Красивая и вполне современная версия учителя истории рухнула в одночасье, когда Сорокин завез на дачу голубей. Дом для отвода глаз построить можно, но голубей держат там, где живут. Там, где душой ты отдыхаешь. Можно любить одну женщину, а жить с другой. Но нельзя любить голубей, а ездить на Канары или Николину Гору. Это березниковцам было ясно. Учитель истории пару дней посопротивлялся, настаивая, что голубятня, мол, это тоже для отвода глаз, но, увидев, как Сорокин по-мальчишески голубей гоняет, как счастьем светится его лицо, согласился, что где-то его собственная версия хромает. И даже высказал предположение, что, видно, «антинародный режим Ельцина» настолько не заинтересован в борьбе с преступностью, что и прокурорским чинам зарплату платит мизерную.
Сорокин был человек закрытый.

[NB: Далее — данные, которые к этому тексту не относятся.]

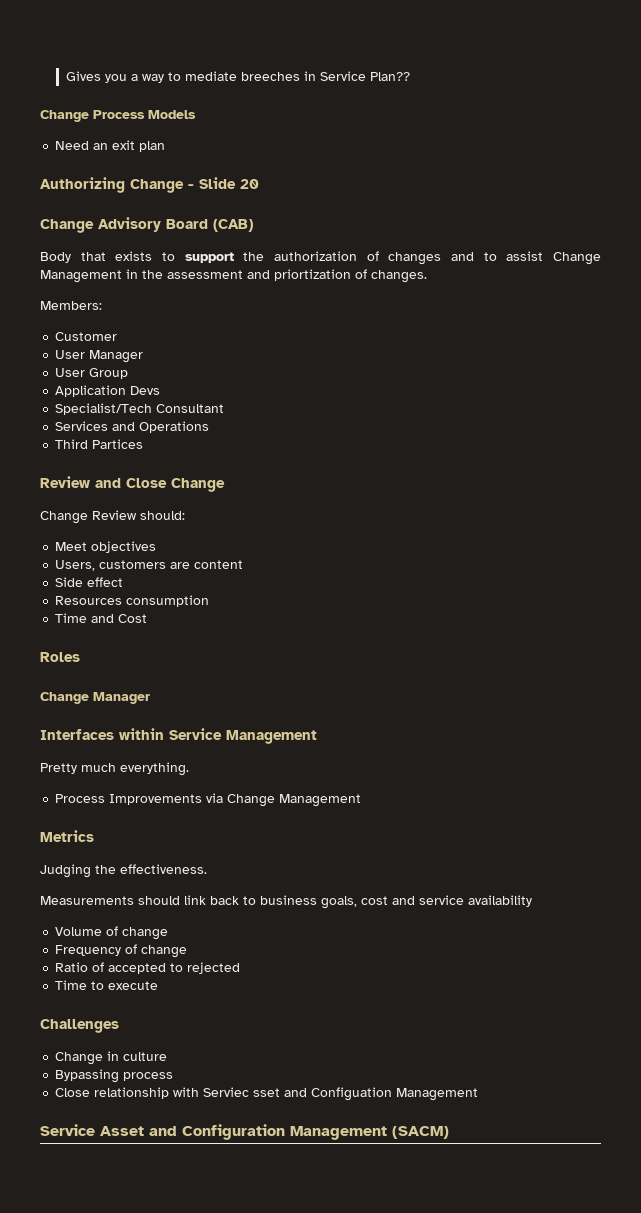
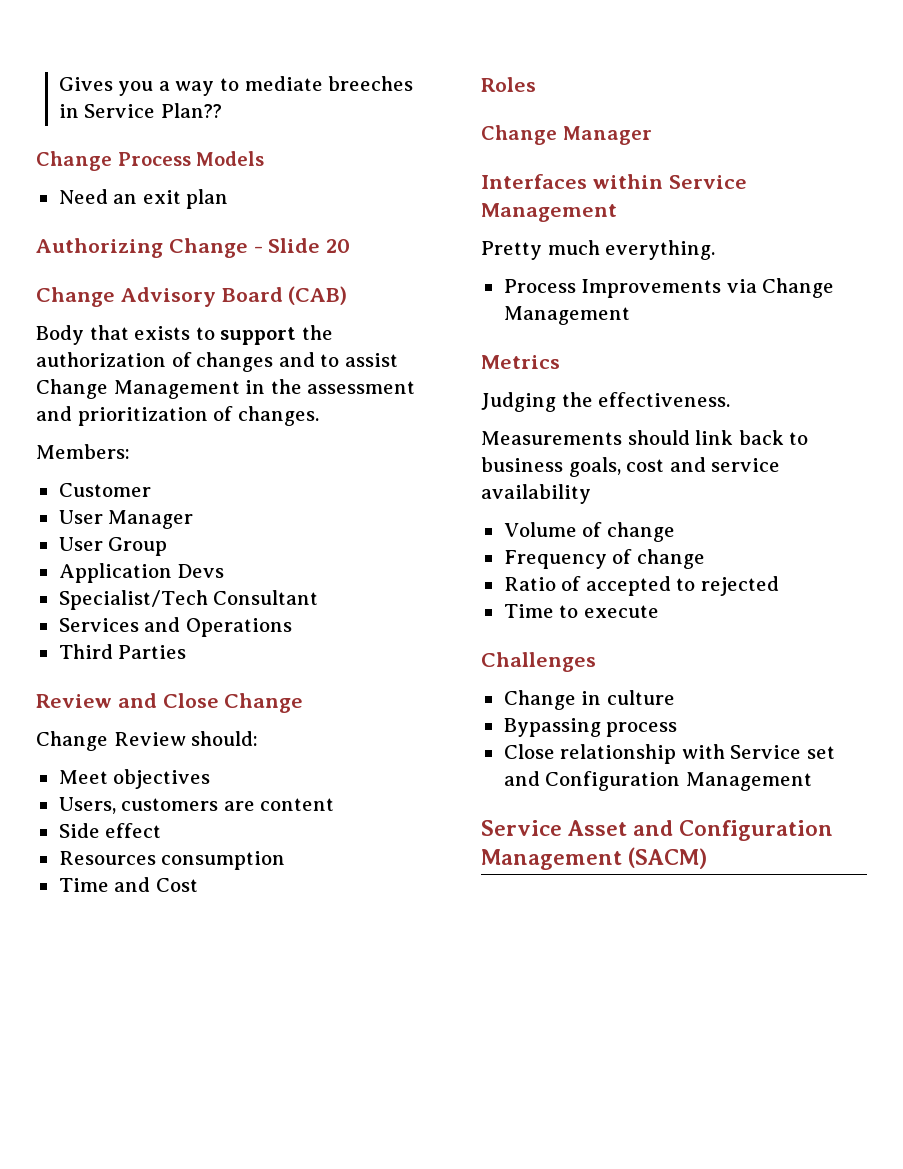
[274,269,351,281] priortization -> [77,407,208,426] prioritization
[92,439,144,449] Partices -> [118,645,187,659] Parties
[203,1087,393,1101] Serviec sset and Configuation -> [730,745,835,759] [503,771,681,791] Service set and Configuration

Во-первых, много знал. И давно. Во-вторых, он, в прошлом прожженный оперативник, а теперь чиновник высокого ранга, хорошо понимал, что лишнее слово — это не лишний кусочек золота, а лишняя опасность по жизни, которая когда-то где-то, но лягнет тебя. Только с Розой и Сеней — соседями напротив, он иногда позволял себе чуть-чуть пооткровенничать. Евреев он вообще не боялся, поскольку твердо знал, что они сами люди пугливые и никогда ничего сознательно не сделают, чтобы нажить себе врага. С ними, кроме того, всегда было интересно, поскольку по любому поводу они начинали спорить. А с этими было хорошо еще и потому, что они искренне восхищались его простотой и доступностью, а ему очень нравилась роль доброго сильного старшего брата. Роза при этом была язвительна и остроумна, совершенно не заискивала перед Леонидом Ильичом и, разумеется, не пропускала случая проехаться по поводу столь доперестроечного имени-отчества. Сорокин охотно похохатывал над ее репризами о его светлом будущем в случае возврата коммунистов, про себя отмечая, что Мюллер был прав — сыщики нужны при любом режиме. Как бы их ни величали по имени-отчеству. В худшем случае, можно вернуться на «оперативку». Туда его всегда возьмут.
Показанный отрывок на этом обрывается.